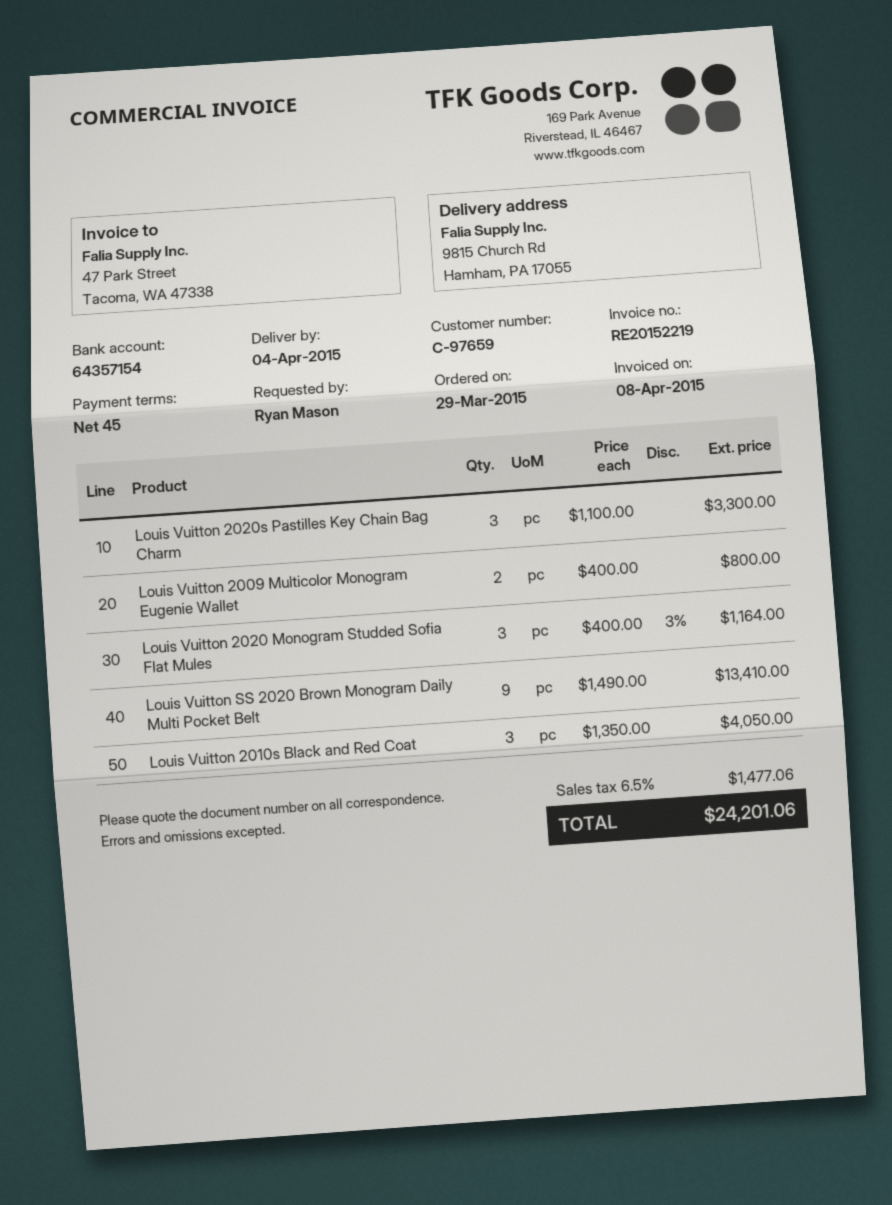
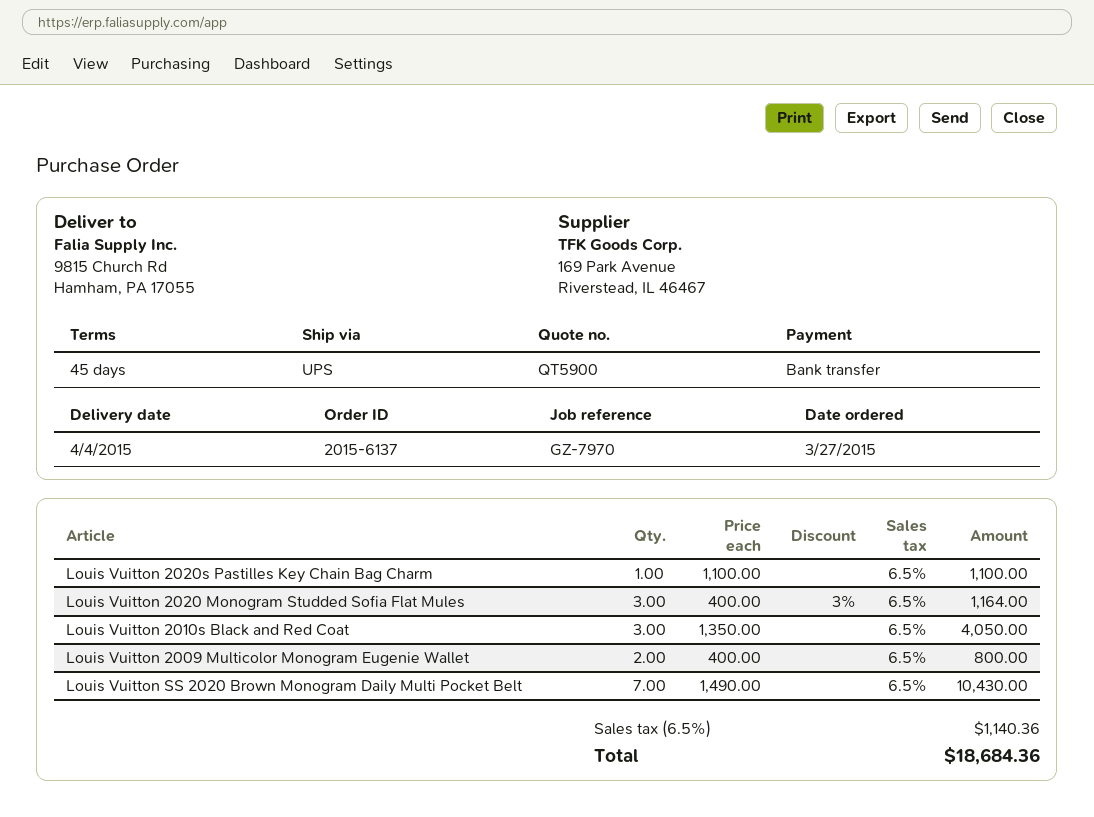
order date: 2015-03-29 -> 2015-03-27
Louis Vuitton 2020s Pastilles Key Chain Bag Charm: 3 x 1100.00 = 3300.00 -> 1 x 1100.00 = 1100.00
Louis Vuitton SS 2020 Brown Monogram Daily Multi Pocket Belt: 9 x 1490.00 = 13410.00 -> 7 x 1490.00 = 10430.00
tax: 6.5% = 1477.06 -> 6.5% = 1140.36
total: 24201.06 -> 18684.36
* * *
> [YOUR TASK]:
Return every line from the entries above that contains the word "Vuitton".

> [RESULT OF THE TASK]:
Louis Vuitton 2020s Pastilles Key Chain Bag Charm: 3 x 1100.00 = 3300.00 -> 1 x 1100.00 = 1100.00
Louis Vuitton SS 2020 Brown Monogram Daily Multi Pocket Belt: 9 x 1490.00 = 13410.00 -> 7 x 1490.00 = 10430.00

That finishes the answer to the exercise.